» PROMPT:
Whenever the word "Roband" shows up in a line of the data, copy that line.

» RECORD EXTRACTS:
====
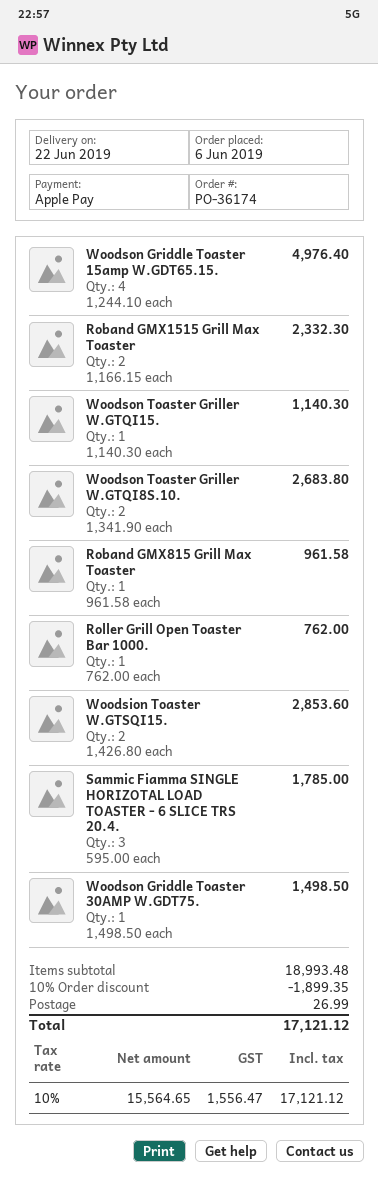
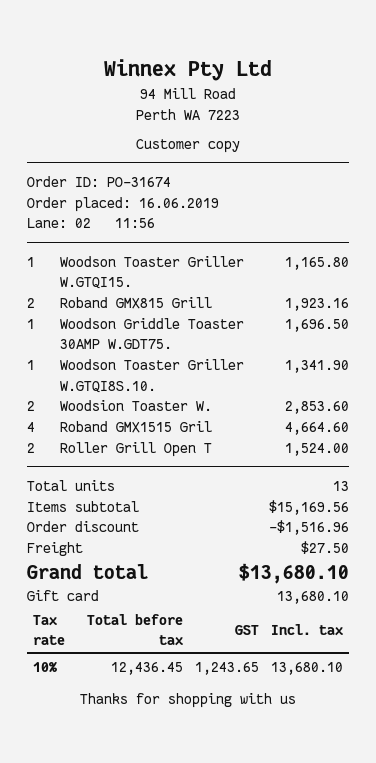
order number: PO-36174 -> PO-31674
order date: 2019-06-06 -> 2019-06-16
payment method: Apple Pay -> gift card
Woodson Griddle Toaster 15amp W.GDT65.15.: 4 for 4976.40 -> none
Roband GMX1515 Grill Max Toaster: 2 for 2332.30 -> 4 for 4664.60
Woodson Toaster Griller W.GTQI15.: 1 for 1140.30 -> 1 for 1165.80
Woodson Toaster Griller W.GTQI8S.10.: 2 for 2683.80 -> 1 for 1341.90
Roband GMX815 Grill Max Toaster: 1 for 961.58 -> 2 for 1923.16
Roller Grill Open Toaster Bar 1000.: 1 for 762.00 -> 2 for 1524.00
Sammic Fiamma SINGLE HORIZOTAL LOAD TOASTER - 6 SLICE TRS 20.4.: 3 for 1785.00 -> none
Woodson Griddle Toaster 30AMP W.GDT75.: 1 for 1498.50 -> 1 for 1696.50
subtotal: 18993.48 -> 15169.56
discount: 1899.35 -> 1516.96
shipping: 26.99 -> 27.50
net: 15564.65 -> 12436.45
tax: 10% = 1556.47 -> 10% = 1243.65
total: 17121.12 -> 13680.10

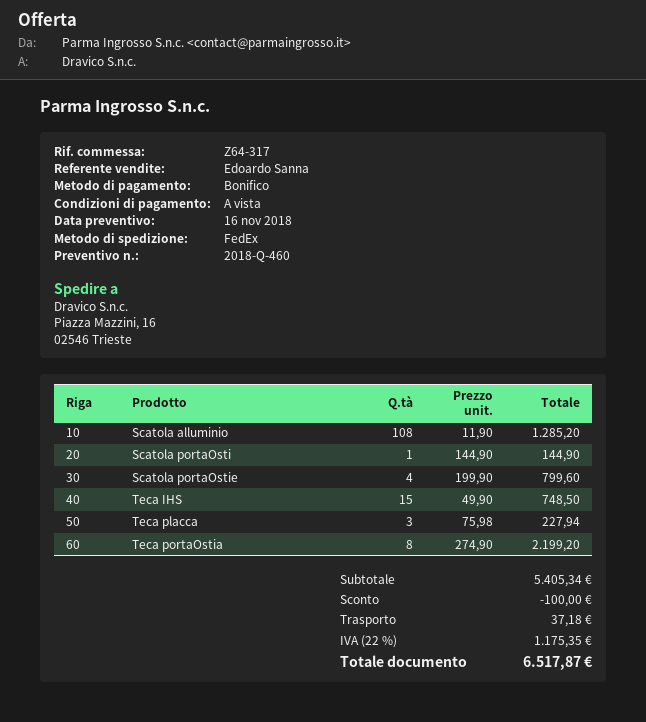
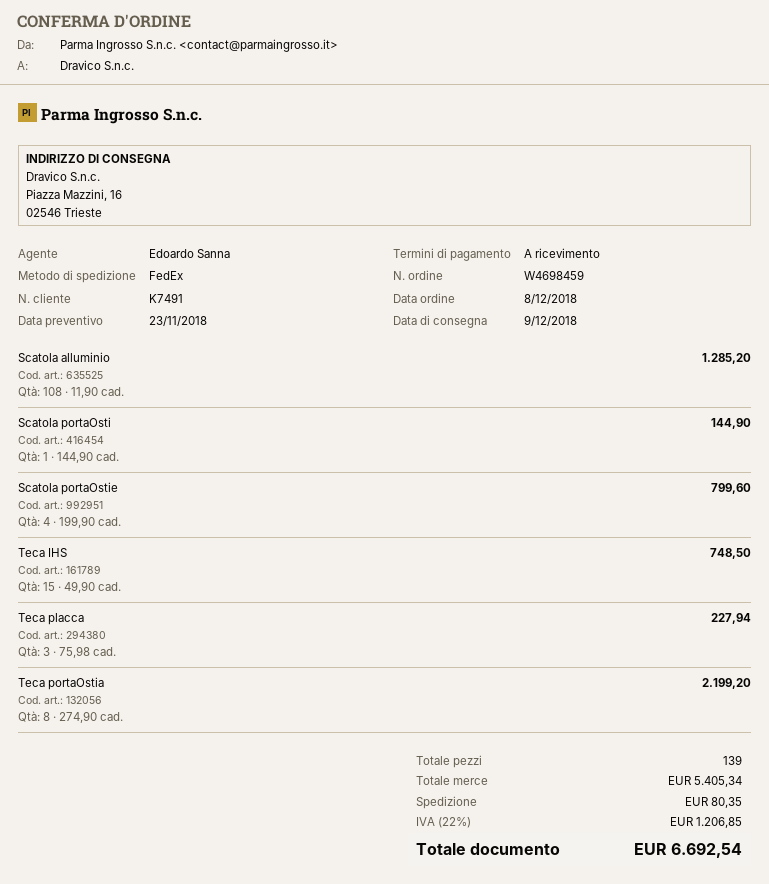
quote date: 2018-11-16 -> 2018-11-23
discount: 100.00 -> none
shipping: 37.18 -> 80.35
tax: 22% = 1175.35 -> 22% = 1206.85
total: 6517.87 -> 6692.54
====
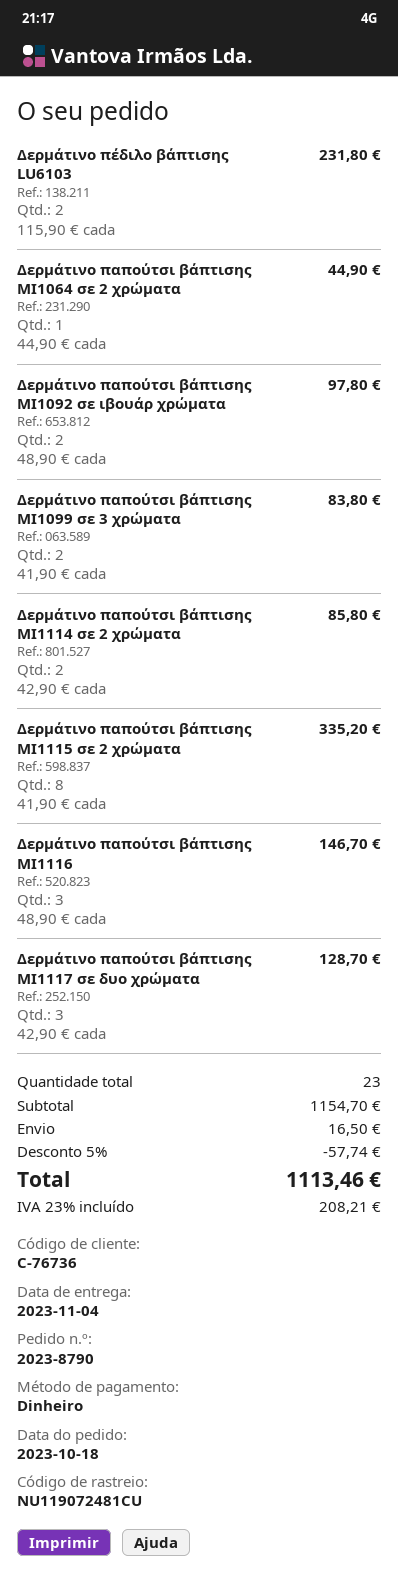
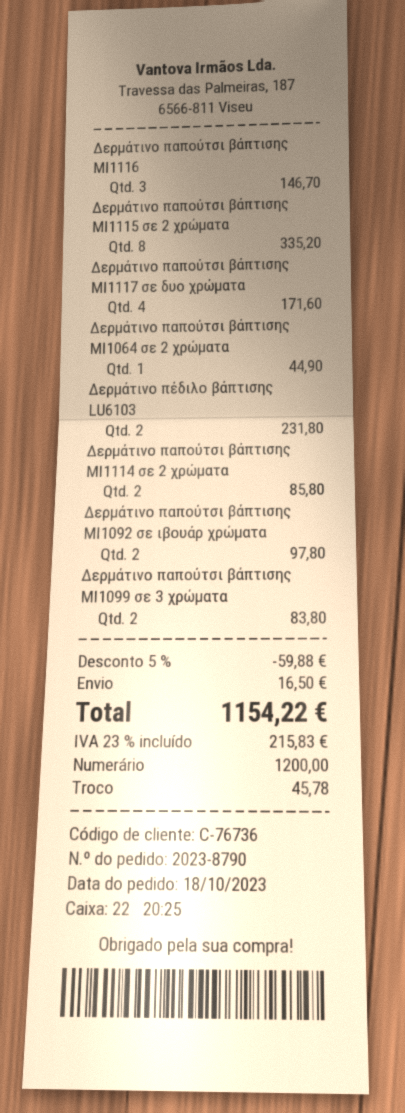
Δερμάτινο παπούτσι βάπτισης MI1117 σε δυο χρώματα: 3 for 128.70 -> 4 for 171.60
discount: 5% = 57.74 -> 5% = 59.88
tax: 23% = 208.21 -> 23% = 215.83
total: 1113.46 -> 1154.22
====
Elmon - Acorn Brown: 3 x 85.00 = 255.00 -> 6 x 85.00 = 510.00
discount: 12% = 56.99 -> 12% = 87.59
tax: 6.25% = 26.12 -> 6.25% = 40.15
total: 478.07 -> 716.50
====
» RESPONSE AREA:
Roband GMX1515 Grill Max Toaster: 2 for 2332.30 -> 4 for 4664.60
Roband GMX815 Grill Max Toaster: 1 for 961.58 -> 2 for 1923.16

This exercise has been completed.